*** Input data ***

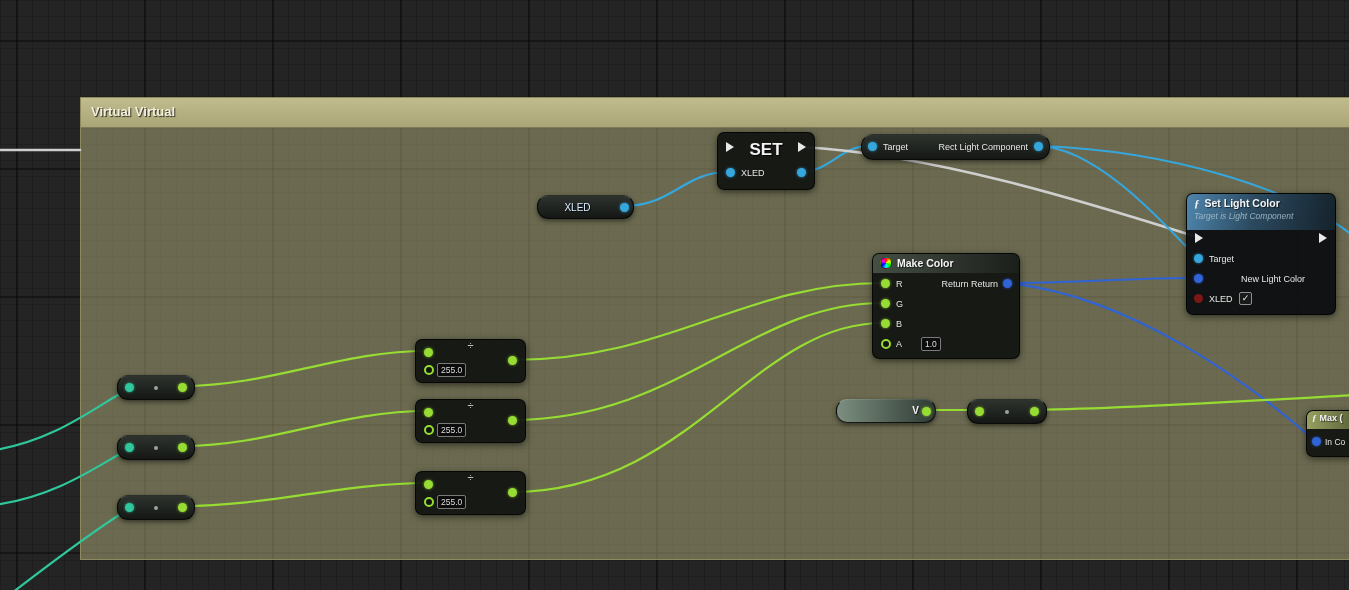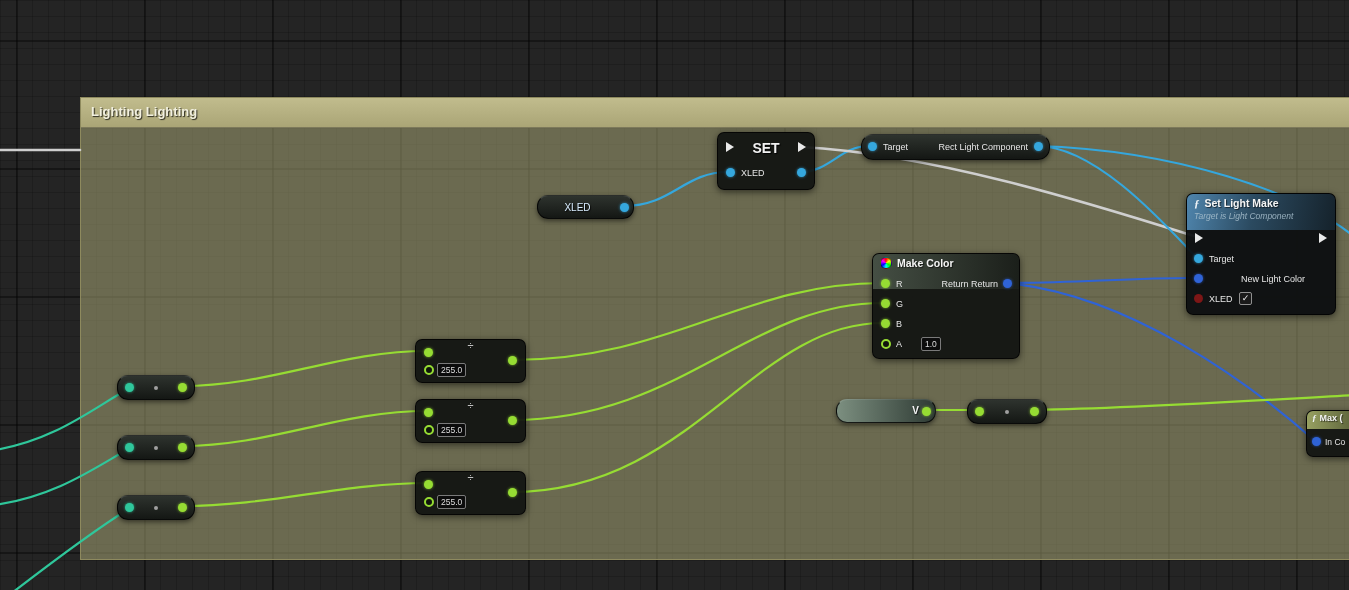--- a/index.html
+++ b/index.html
@@ -31,44 +31,44 @@
   .pin-float{background:#96dc33;box-shadow:0 0 3px rgba(150,220,51,.8);}
   .pin-int{background:#2fc79b;box-shadow:0 0 3px rgba(47,199,155,.8);}
   .pin-bool{background:#7d1616;}
   .pin-hollow{background:#10140c;border:2px solid #96dc33;width:6px;height:6px;}
   .exec{position:absolute;width:0;height:0;border-style:solid;border-width:5px 0 5px 8px;border-color:transparent transparent transparent #e9e9e9;}
   .plabel{position:absolute;font-size:9px;line-height:9px;color:#e6e6e6;white-space:nowrap;}
   .valuebox{position:absolute;background:#0c0c0c;border:1px solid #7a7a7a;border-radius:2px;color:#ddd;font-size:8.5px;line-height:12px;padding:0 3px;white-space:nowrap;}
   .checkbox{position:absolute;width:11px;height:11px;background:#1a1a1a;border:1px solid #909090;border-radius:2px;color:#efefef;font-size:9px;line-height:11px;text-align:center;}
   .cdot{position:absolute;width:4px;height:4px;border-radius:50%;background:#a0a0a0;}
   
-  .set-title{position:absolute;top:7px;left:0;right:0;text-align:center;font-weight:bold;font-size:14px;color:#f2f2f2;text-shadow:1px 1px 1px #000;}
+  .set-title{position:absolute;top:7px;left:0;right:0;text-align:center;font-weight:bold;font-size:17px;color:#f2f2f2;text-shadow:1px 1px 1px #000;}
   
   .fn-header{position:absolute;left:0;top:0;right:0;border-radius:6px 6px 0 0;padding:3px 7px;box-sizing:border-box;}
   .hdr-slc{height:36px;background:linear-gradient(100deg,#4f85ad 0%,#2b4a60 45%,#15222b 100%);}
-  .hdr-make{height:35px;background:linear-gradient(90deg,#454f44,#1b1f1a);}
+  .hdr-make{height:19px;background:linear-gradient(90deg,#454f44,#1b1f1a);}
   .hdr-max{height:18px;background:linear-gradient(90deg,#97a061,#4c5230);}
   .fn-title-row{display:flex;align-items:center;gap:5px;}
   .fn-icon{font-style:italic;font-weight:bold;font-size:11px;color:#eef3f6;font-family:"Liberation Serif",serif;}
   .fn-title{font-weight:bold;font-size:10.5px;color:#f4f4f4;text-shadow:1px 1px 1px rgba(0,0,0,.6);white-space:nowrap;}
   .fn-sub{font-style:italic;font-size:8.5px;color:#a9c0ce;opacity:.85;margin-top:2px;white-space:nowrap;}
   .colorwheel{width:10px;height:10px;border-radius:50%;background:conic-gradient(#f00,#ff0,#0f0,#0ff,#00f,#f0f,#f00);border:1px solid rgba(0,0,0,.5);}
   .divsym{position:absolute;top:-1px;left:0;right:0;text-align:center;color:#c0c0c0;font-size:11px;line-height:13px;}
   .v-pill{background:linear-gradient(90deg,#7c8f80,#2e3a33);}
   .v-label{position:absolute;right:16px;top:5px;font-size:10px;font-weight:bold;color:#f4f4f4;text-shadow:1px 1px 1px rgba(0,0,0,.6);}
   .getter-label{position:absolute;left:0;right:16px;top:6px;text-align:center;font-size:10px;color:#d8ecff;text-shadow:1px 1px 1px rgba(0,0,0,.7);}
 </style>
 </head>
 <body>
 
 <div class="canvas">
 
   <div class="comment" style="left:80px;top:97px;width:1270px;height:461px;">
     <div class="comment-header">
-      <span class="comment-title">Lighting Lighting</span>
+      <span class="comment-title">Virtual Virtual</span>
     </div>
   </div>
 
   <svg class="wires" width="1349" height="590">
     <path class="exec" d="M0,150 L80,150" stroke="#cfcfcf"></path>
     <path d="M624,206 C672,206 684,172 728,172" stroke="#35a7dd"></path>
     <path d="M800,172 C830,172 840,146 869,146" stroke="#35a7dd"></path>
     <path class="exec" d="M801,147 C935,154 1095,205 1194,236" stroke="#cfcfcf"></path>
     <path d="M1037,146 C1092,146 1156,214 1195,256" stroke="#35a7dd"></path>
     <path d="M1037,146 C1175,150 1300,192 1356,238" stroke="#35a7dd"></path>
@@ -105,21 +105,21 @@
     <span class="pin pin-object" style="left:6px;top:7px;"></span>
     <span class="plabel" style="left:21px;top:8px;">Target</span>
     <span class="plabel" style="right:21px;top:8px;">Rect Light Component</span>
     <span class="pin pin-object" style="right:6px;top:7px;"></span>
   </div>
 
   <div class="node" style="left:1186px;top:193px;width:148px;height:120px;background:rgba(12,14,16,.95);">
     <div class="fn-header hdr-slc">
       <div class="fn-title-row">
         <span class="fn-icon">ƒ</span>
-        <span class="fn-title">Set Light Make</span>
+        <span class="fn-title">Set Light Color</span>
       </div>
       <div class="fn-sub">Target is Light Component</div>
     </div>
     <span class="exec" style="left:8px;top:39px;"></span>
     <span class="exec" style="right:8px;top:39px;"></span>
     <span class="pin pin-object" style="left:7px;top:60px;"></span>
     <span class="plabel" style="left:22px;top:61px;">Target</span>
     <span class="pin pin-color" style="left:7px;top:80px;"></span>
     <span class="plabel" style="left:22px;top:81px;padding-left:32px;">New Light Color</span>
     <span class="pin pin-bool" style="left:7px;top:100px;"></span>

***

Instructions to follow.
The required answer is each line of the entries containing the string "italic".

Result of the exercise.
   .fn-icon{font-style:italic;font-weight:bold;font-size:11px;color:#eef3f6;font-family:"Liberation Serif",serif;}
   .fn-sub{font-style:italic;font-size:8.5px;color:#a9c0ce;opacity:.85;margin-top:2px;white-space:nowrap;}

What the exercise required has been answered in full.